WHAT THE TASK REQUIRES: Below are the records; copy each line in them that holds the word "Najjar".
[[ PROVIDED INFORMATION open ]]
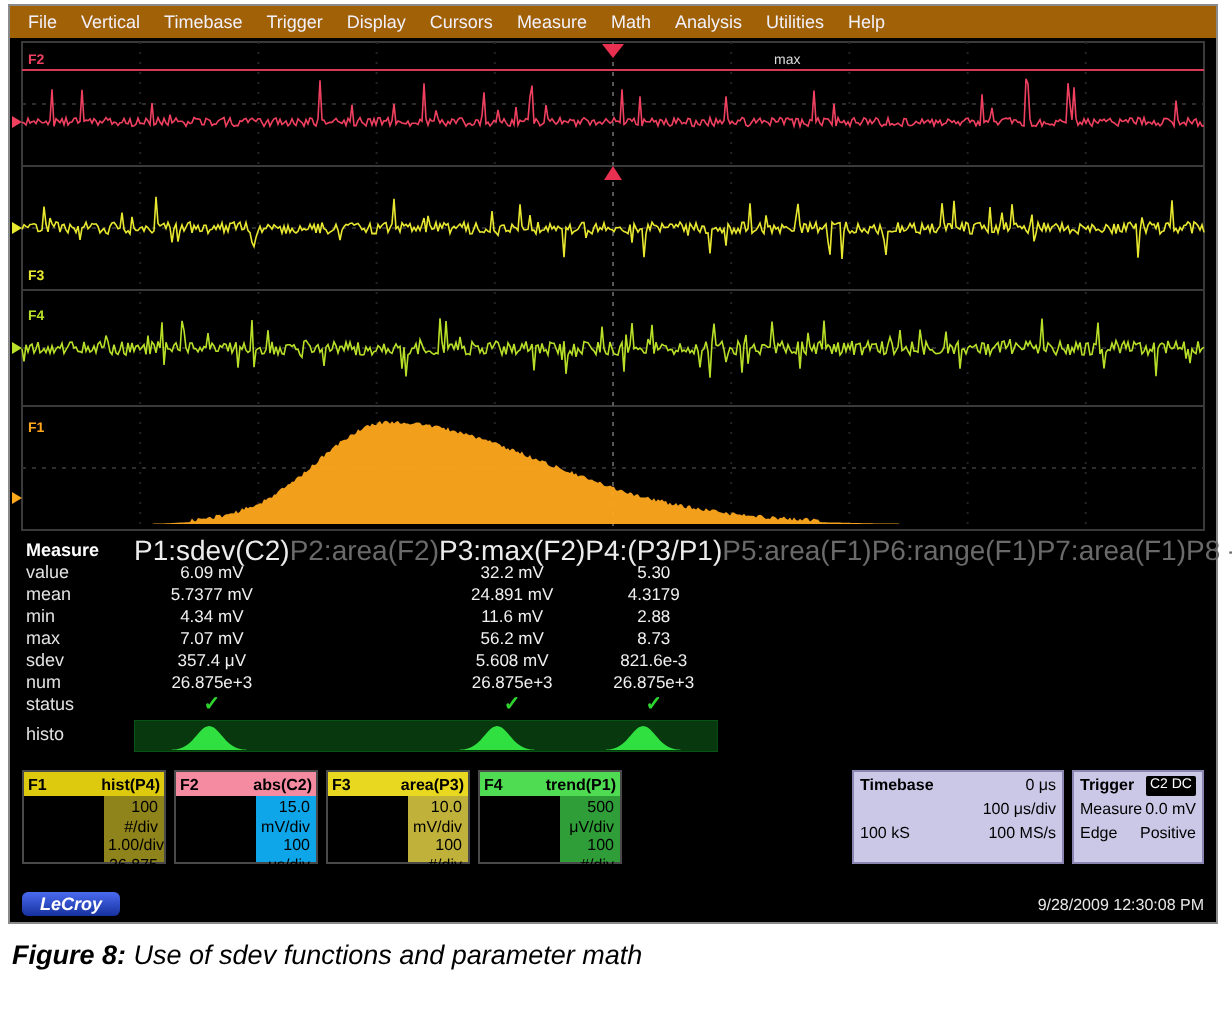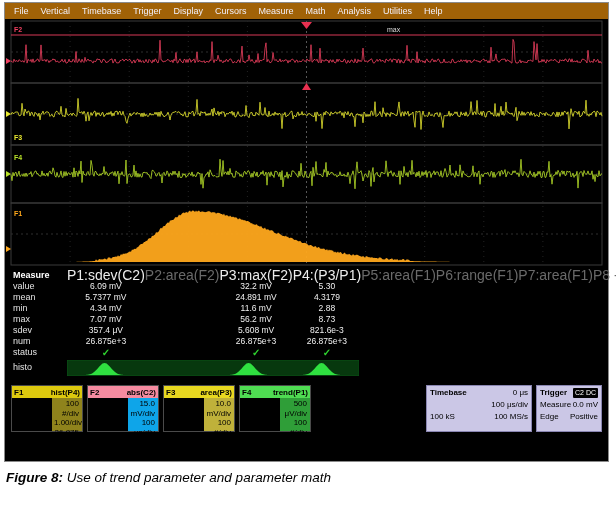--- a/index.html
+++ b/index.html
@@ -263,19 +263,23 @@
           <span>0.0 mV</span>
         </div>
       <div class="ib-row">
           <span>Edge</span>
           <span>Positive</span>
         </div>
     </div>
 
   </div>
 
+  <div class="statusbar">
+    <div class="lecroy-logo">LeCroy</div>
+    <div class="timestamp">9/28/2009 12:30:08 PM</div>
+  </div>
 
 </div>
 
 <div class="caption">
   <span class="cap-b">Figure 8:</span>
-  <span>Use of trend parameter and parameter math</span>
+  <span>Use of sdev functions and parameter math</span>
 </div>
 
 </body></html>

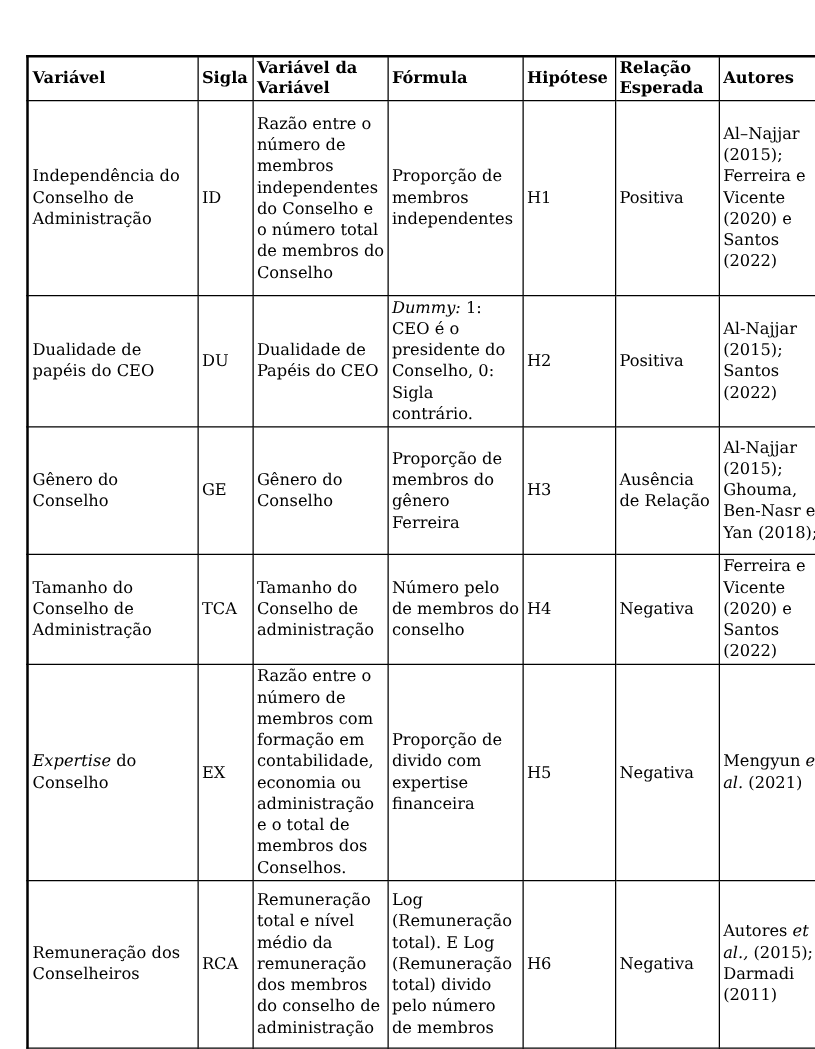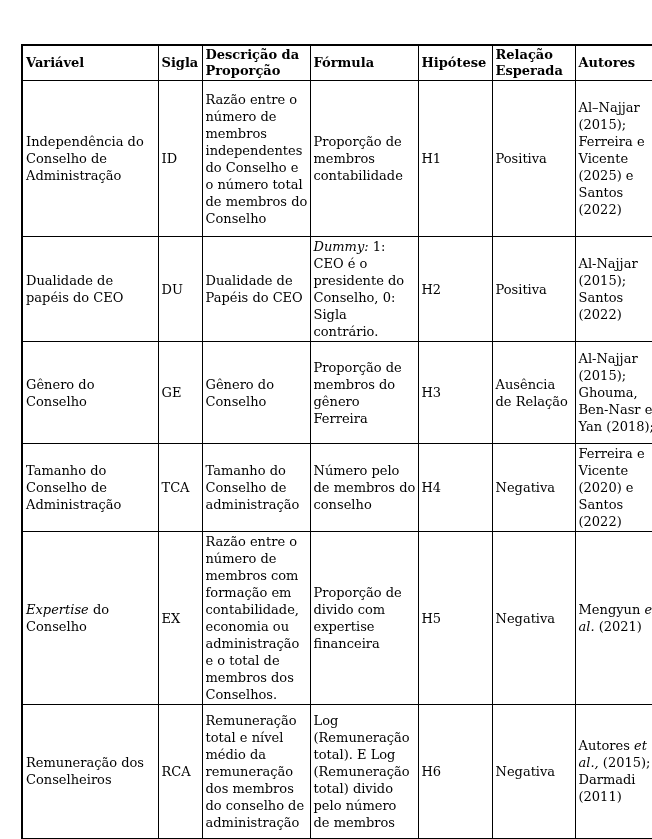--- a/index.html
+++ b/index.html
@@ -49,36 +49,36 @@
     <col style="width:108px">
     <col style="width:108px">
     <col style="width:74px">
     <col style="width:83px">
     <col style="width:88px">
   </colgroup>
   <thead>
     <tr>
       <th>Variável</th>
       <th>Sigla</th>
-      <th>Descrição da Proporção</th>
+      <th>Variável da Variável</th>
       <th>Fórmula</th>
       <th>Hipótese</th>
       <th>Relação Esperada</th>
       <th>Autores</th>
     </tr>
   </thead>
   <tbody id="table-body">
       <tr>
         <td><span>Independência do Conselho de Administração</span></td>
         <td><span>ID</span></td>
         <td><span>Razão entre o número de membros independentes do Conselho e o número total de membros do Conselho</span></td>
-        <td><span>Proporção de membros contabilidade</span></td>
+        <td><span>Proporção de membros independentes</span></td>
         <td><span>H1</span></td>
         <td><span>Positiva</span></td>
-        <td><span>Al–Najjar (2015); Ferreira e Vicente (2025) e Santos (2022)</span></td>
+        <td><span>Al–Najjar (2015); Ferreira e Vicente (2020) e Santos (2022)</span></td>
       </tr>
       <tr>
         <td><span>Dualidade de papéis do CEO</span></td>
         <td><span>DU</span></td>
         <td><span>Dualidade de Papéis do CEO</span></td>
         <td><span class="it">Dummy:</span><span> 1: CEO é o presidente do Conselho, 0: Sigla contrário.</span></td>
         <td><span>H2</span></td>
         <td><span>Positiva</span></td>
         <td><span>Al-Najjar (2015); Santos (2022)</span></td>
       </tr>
[[ PROVIDED INFORMATION closed ]]
RESPONSE BOX:
-        <td><span>Al–Najjar (2015); Ferreira e Vicente (2025) e Santos (2022)</span></td>
+        <td><span>Al–Najjar (2015); Ferreira e Vicente (2020) e Santos (2022)</span></td>
         <td><span>Al-Najjar (2015); Santos (2022)</span></td>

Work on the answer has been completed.